Each object is 'monitored' at various levels of detail. For instance, a server at a base level would have an operating system, CPU, disk, and memory monitored. In addition, separate agents can be installed to monitor specific 'applications', such as databases and end-user applications like SAP, Peoplesoft, etc.
The agents provide a deeper set of monitoring capability. By doing this, issues are captured at a more granular detail that would result in quicker resolution and increased availability of the application.
The ability to capture more events, more data, and learn more about the server and applications commences the journey toward business service management versus purely a device or component level service.
However, monitoring an object at any level is just the first step in ensuring maximum availability. Managing the object is a natural parlay from monitoring. Three paths exist in managing an object: automated correction, systemic recognition and escalation, and human intervention.
With each new event, efforts should always be made to understand the event to the point an automated recovery can be executed, which reduces downtime and the need for human intervention.
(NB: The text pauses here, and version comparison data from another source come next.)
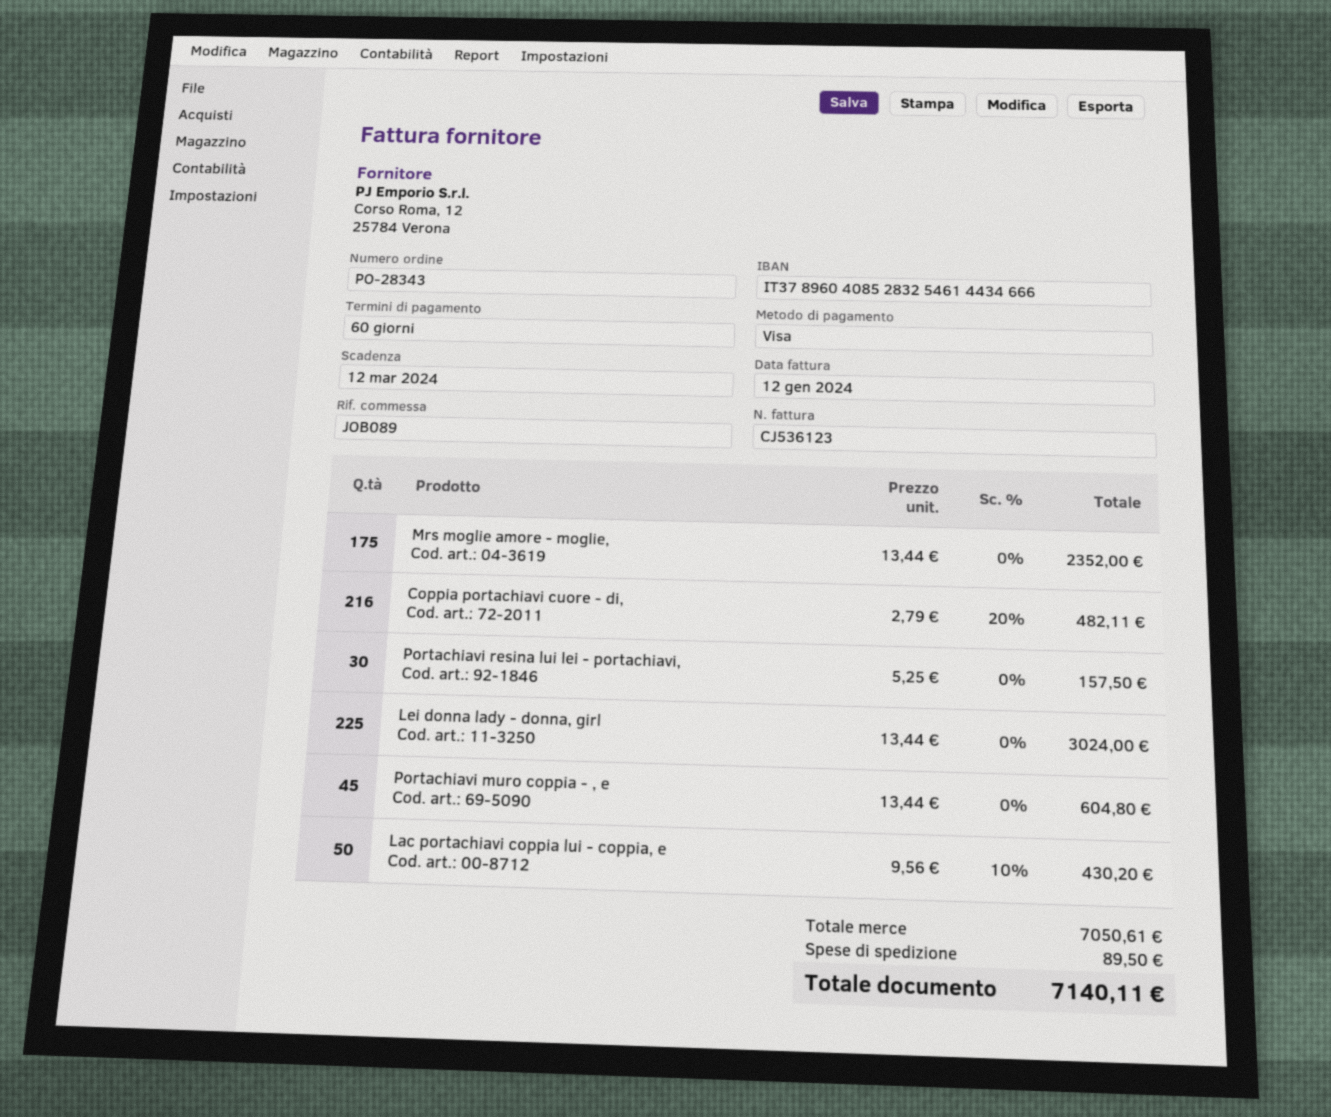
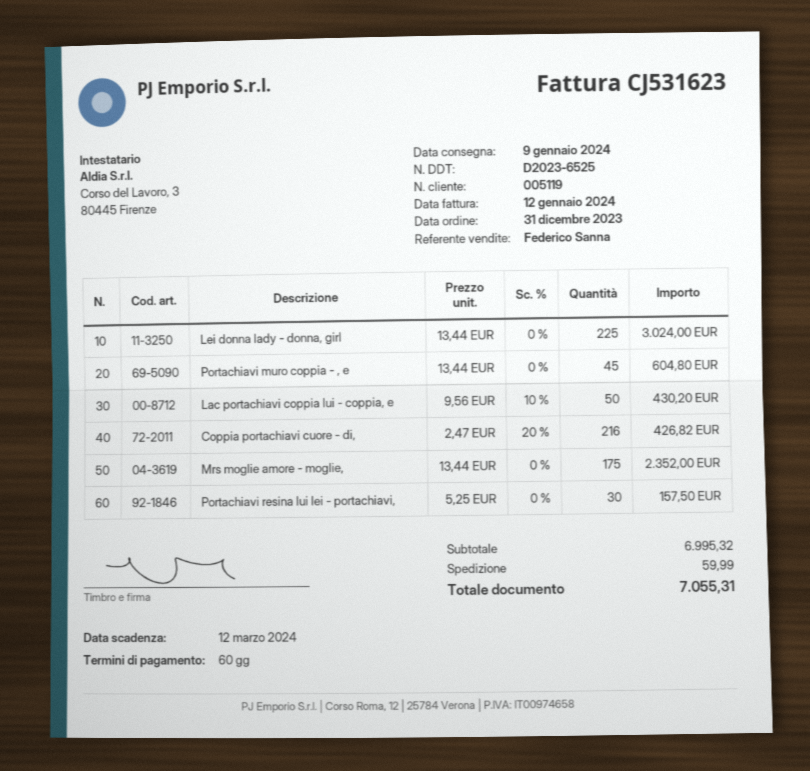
invoice number: CJ536123 -> CJ531623
Coppia portachiavi cuore - di,: 216 x 2.79 - 20% = 482.11 -> 216 x 2.47 - 20% = 426.82
subtotal: 7050.61 -> 6995.32
shipping: 89.50 -> 59.99
total: 7140.11 -> 7055.31

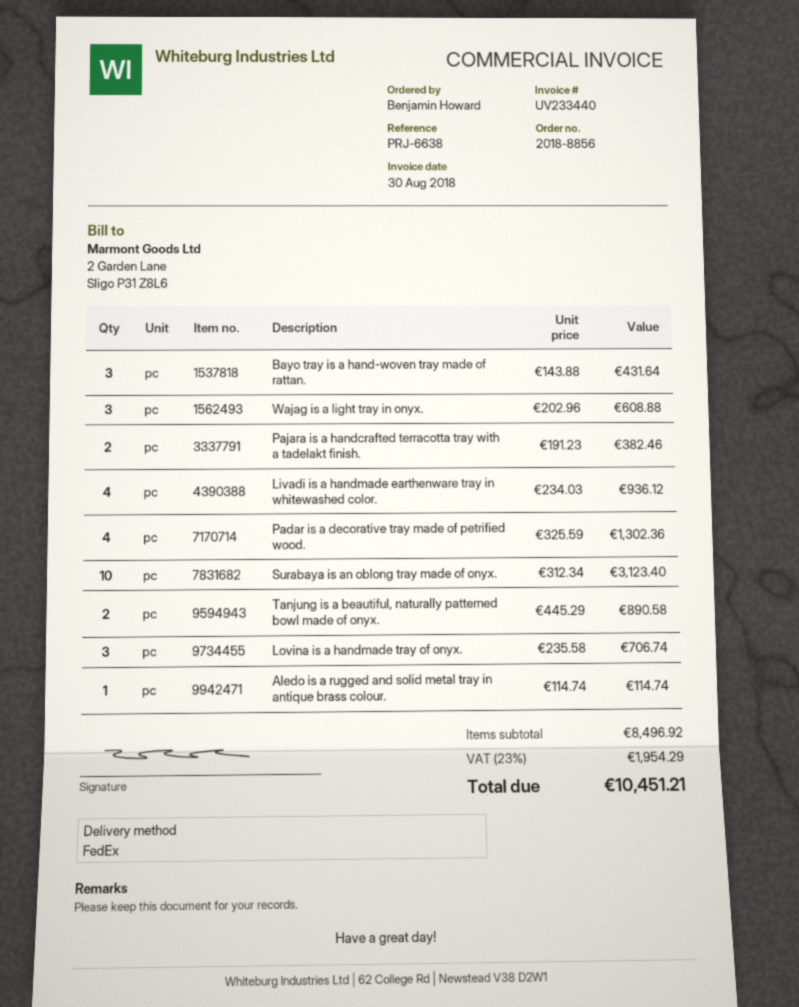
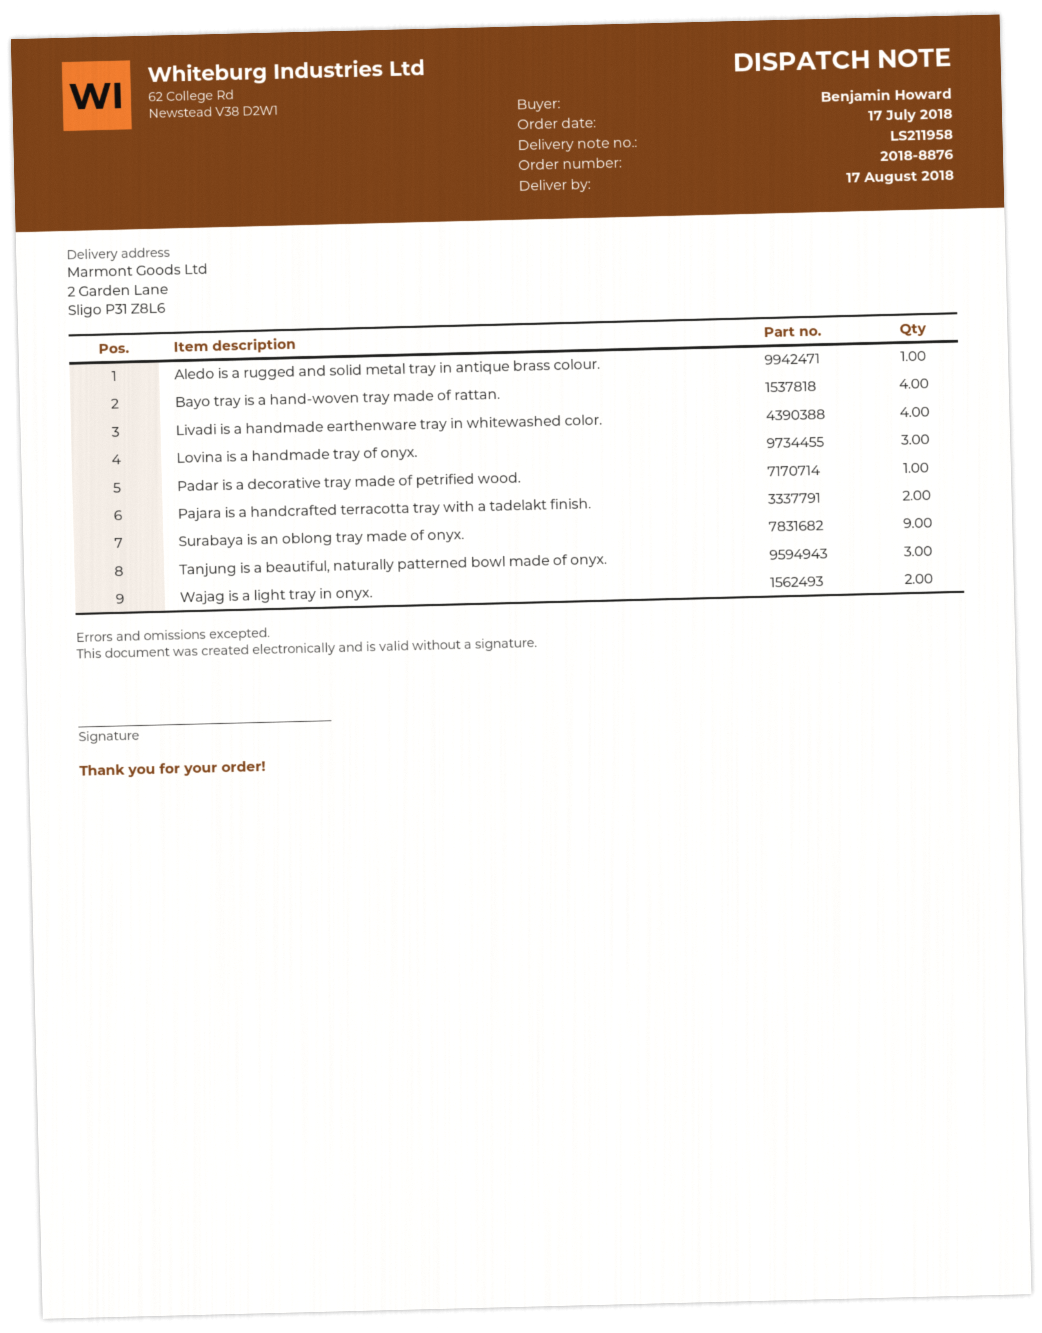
order number: 2018-8856 -> 2018-8876
Bayo tray is a hand-woven tray made of rattan.: 3 -> 4
Wajag is a light tray in onyx.: 3 -> 2
Padar is a decorative tray made of petrified wood.: 4 -> 1
Surabaya is an oblong tray made of onyx.: 10 -> 9
Tanjung is a beautiful, naturally patterned bowl made of onyx.: 2 -> 3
While automated management doesn't require correlation, the more correlation that can be incorporated to the event will result in more complex tasks being able to be executed automatically. It's this correlation that further substantiates the journey to managing the enterprise as a set of business processes and not a set of devices.
The second avenue to managing an object is through recognizing systemic events and proper escalation. For example, if a process is required to be restarted 3 times in a specific time span (15 minutes perhaps), then the monitoring platform would recognize this as a systemic issue and rather than manage this through automated recovery, the management will follow a procedural path to escalate the issue to ensure human intervention prevails. Escalation can be accomplished via a ticket or call-out, or in most cases, both.
The last managing activity is immediate human intervention. There will be events that are complex, involving multiple objects where correlation isn't as sophisticated as the human mind. This is when managing the object now becomes a human activity rather than a technology driven process.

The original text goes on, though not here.